7. A method as claimed in claim 1 wherein the stepped frequency signal is a random step frequency signal.

8. A method as claimed in claim 1 wherein the stepped frequency signal is a linear step frequency signal.

9. A method as claimed in claim 2, comprising generating a digital stepped frequency signal and converting the digital stepped frequency signal to the baseband stepped frequency signal and wherein the digital mixing signal is derived from the digital stepped frequency signal.

10. An apparatus for obtaining information about at least one target comprising: a transmitter arranged to transmit a stepped frequency signal;a receiver arranged to obtain a return radar signal corresponding to the transmitted stepped frequency signal from at least one target, the receiver comprising at least one bandpass filter arranged to bandpass filter the return radar signal based on the frequencies of the transmitted stepped frequency signal, and an analogue to digital converter that converts the bandpass filtered return radar signal to a digital bandpass filtered return radar signal; anda processor arranged to digitally mix the digital bandpass filtered return radar signal with a digital mixing signal related to the transmitted stepped frequency signal to obtain information about the at least one target.

11. An apparatus as claimed in claim 10, wherein: the transmitter upconverts a baseband stepped frequency signal; andthe receiver obtains the return radar signal by downconverting a received signal.

12. An apparatus as claimed in claim 11, wherein the digital mixing signal is related to the baseband stepped frequency signal.

13. An apparatus as claimed in claim 10, wherein the analogue to digital converter samples at a sampling rate fs and the digital mixing signal is related to the digitally generated stepped frequency modulated signal by taking into account aliasing corresponding to fs.
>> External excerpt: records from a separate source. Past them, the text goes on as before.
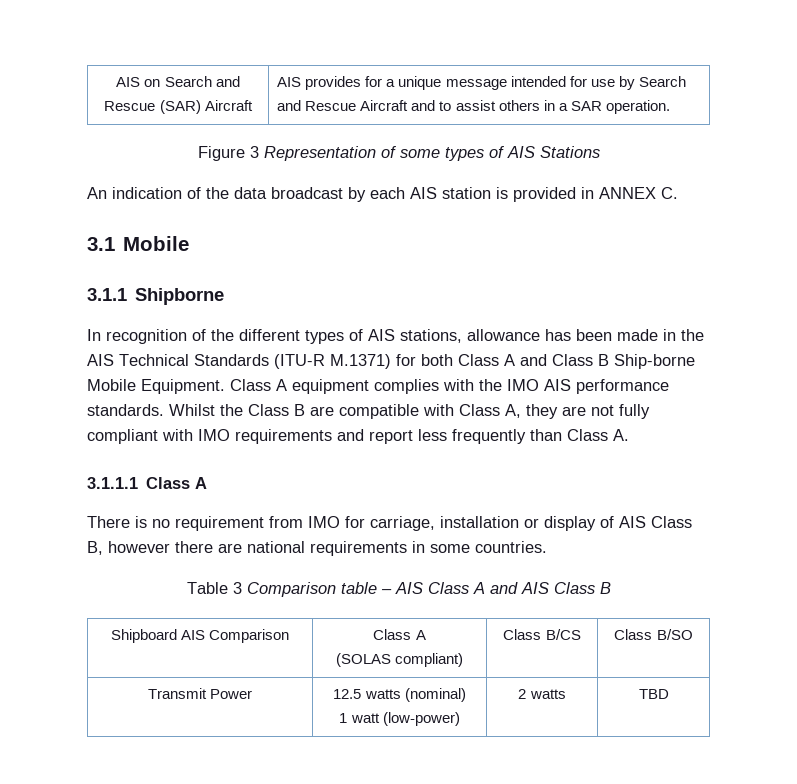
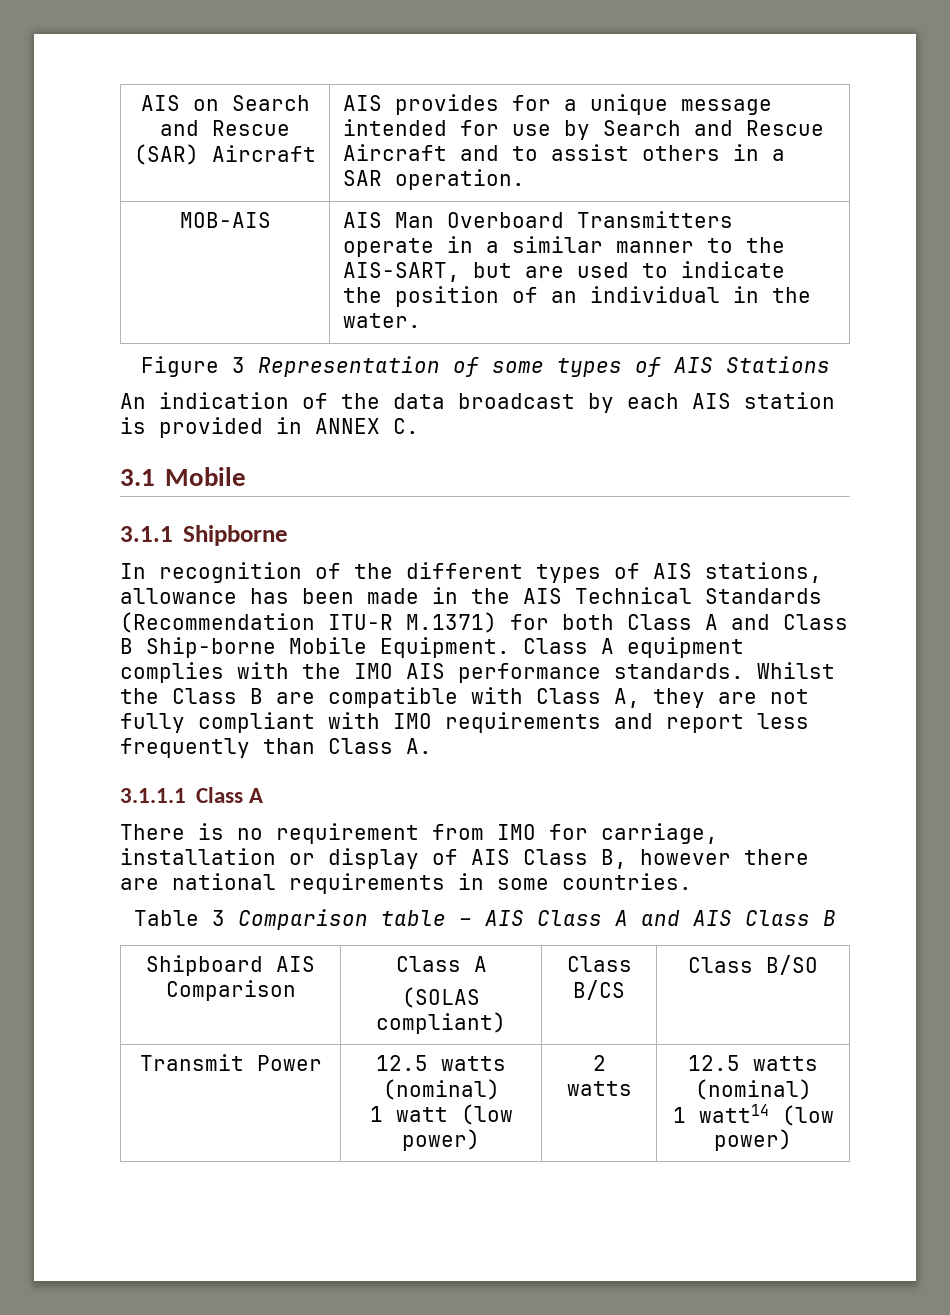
+ MOB-AIS | AIS Man Overboard Transmitters operate in a similar manner to the AIS-SART, but are used to indicate the position of an individual in the water.
- In recognition of the different types of AIS stations, allowance has been made in the AIS Technical Standards (ITU-R M.1371) for both Class A and Class B Ship-borne Mobile Equipment.
+ In recognition of the different types of AIS stations, allowance has been made in the AIS Technical Standards (Recommendation ITU-R M.1371) for both Class A and Class B Ship-borne Mobile Equipment.
  Transmit Power | 12.5 watts (nominal)
- 1 watt (low-power) | 2 watts | TBD
+ 1 watt (low power) | 2 watts | 12.5 watts (nominal)
+ 1 watt14 (low power)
14. An apparatus as claimed in claim 10, wherein the bandpass filter comprises at least one adjustable frequency bandpass filter and the bandpass filter is adjusted based on the frequencies of the transmitted signal.

15. An apparatus as claimed in claim 14, comprising a plurality of adjustable frequency bandpass filters.
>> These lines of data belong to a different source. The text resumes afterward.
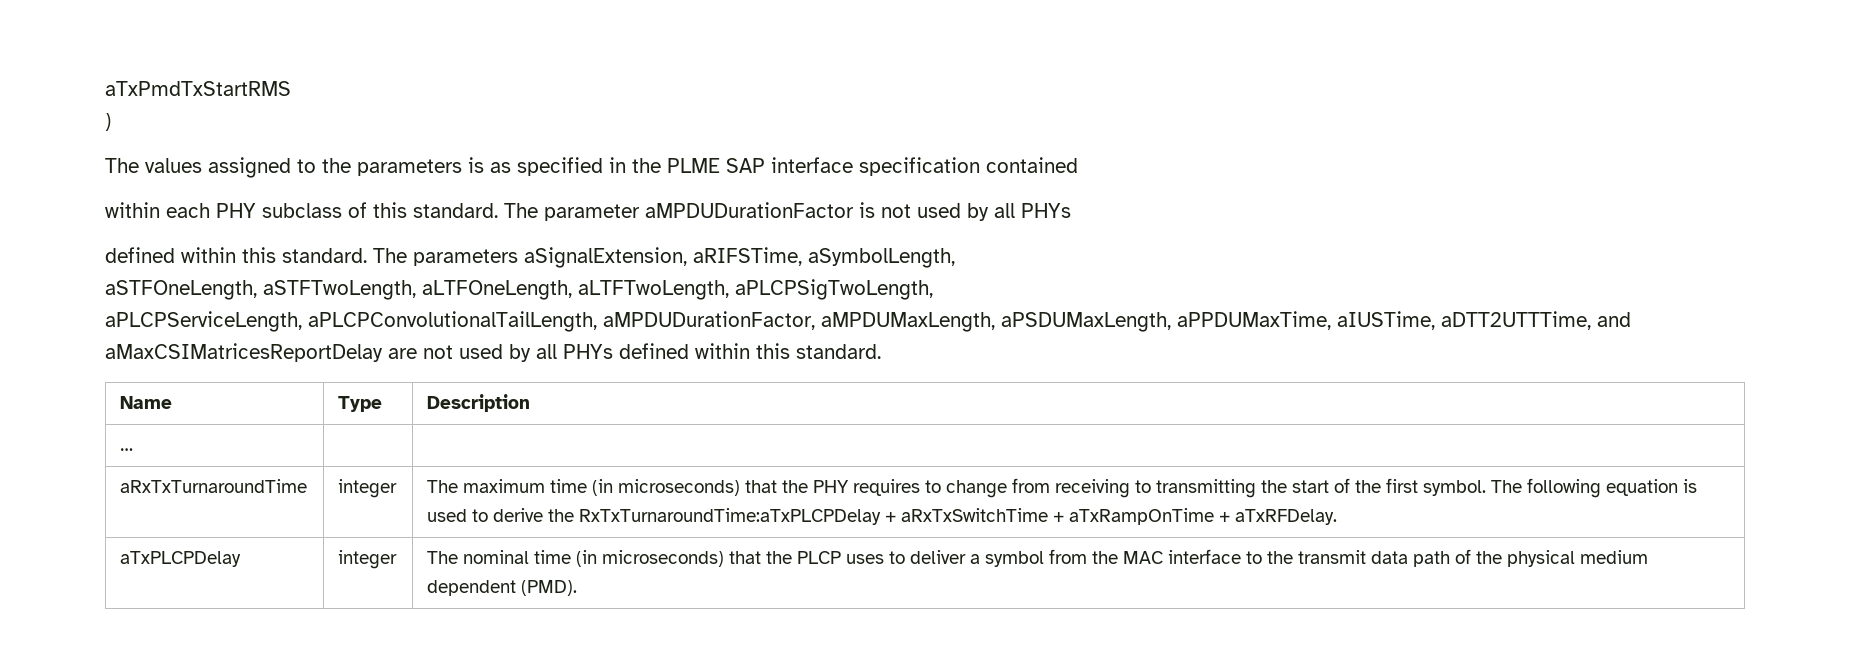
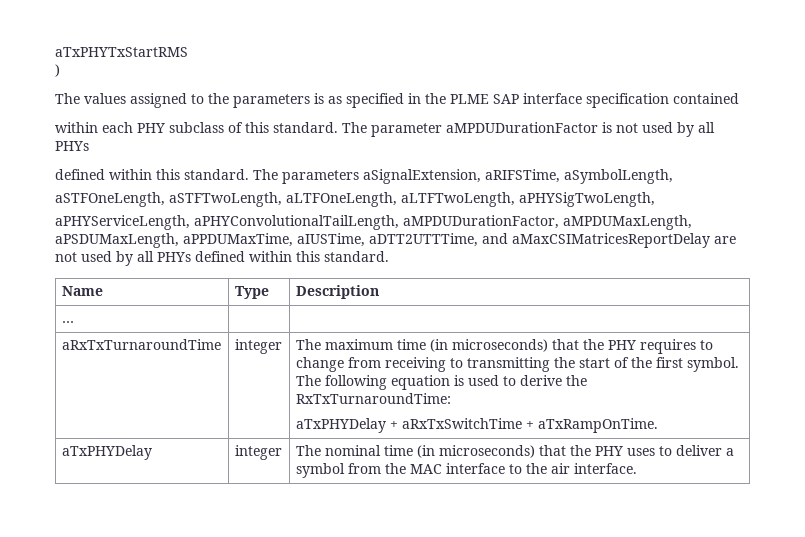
- aTxPmdTxStartRMS
+ aTxPHYTxStartRMS
- aSTFOneLength, aSTFTwoLength, aLTFOneLength, aLTFTwoLength, aPLCPSigTwoLength,
- aPLCPServiceLength, aPLCPConvolutionalTailLength, aMPDUDurationFactor, aMPDUMaxLength, aPSDUMaxLength, aPPDUMaxTime, aIUSTime, aDTT2UTTTime, and aMaxCSIMatricesReportDelay are not used by all PHYs defined within this standard.
+ aSTFOneLength, aSTFTwoLength, aLTFOneLength, aLTFTwoLength, aPHYSigTwoLength,
+ aPHYServiceLength, aPHYConvolutionalTailLength, aMPDUDurationFactor, aMPDUMaxLength, aPSDUMaxLength, aPPDUMaxTime, aIUSTime, aDTT2UTTTime, and aMaxCSIMatricesReportDelay are not used by all PHYs defined within this standard.
- aRxTxTurnaroundTime | integer | The maximum time (in microseconds) that the PHY requires to change from receiving to transmitting the start of the first symbol. The following equation is used to derive the RxTxTurnaroundTime:aTxPLCPDelay + aRxTxSwitchTime + aTxRampOnTime + aTxRFDelay.
- aTxPLCPDelay | integer | The nominal time (in microseconds) that the PLCP uses to deliver a symbol from the MAC interface to the transmit data path of the physical medium dependent (PMD).
+ aRxTxTurnaroundTime | integer | The maximum time (in microseconds) that the PHY requires to change from receiving to transmitting the start of the first symbol. The following equation is used to derive the RxTxTurnaroundTime:
+ aTxPHYDelay + aRxTxSwitchTime + aTxRampOnTime.
+ aTxPHYDelay | integer | The nominal time (in microseconds) that the PHY uses to deliver a symbol from the MAC interface to the air interface.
16. An apparatus as claimed in claim 10, wherein the bandpass filter comprises a bank of fixed frequency bandpass filters and a mechanism to switch between them.

17. An apparatus as claimed in claim 10 wherein the stepped frequency signal is a random step frequency signal.
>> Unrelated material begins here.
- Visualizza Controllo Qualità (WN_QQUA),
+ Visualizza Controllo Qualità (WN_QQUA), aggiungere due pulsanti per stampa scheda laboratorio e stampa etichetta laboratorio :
18. An apparatus as claimed in claim 10 wherein the stepped frequency signal is a linear step frequency signal.

19. An apparatus as claimed in claim 11, wherein the processor generates a digital stepped frequency signal and the transmitter comprises a digital to analogue converter to convert the digital stepped frequency signal to the baseband analogue stepped frequency signal, and wherein the digital mixing signal is derived from the digital stepped frequency signal.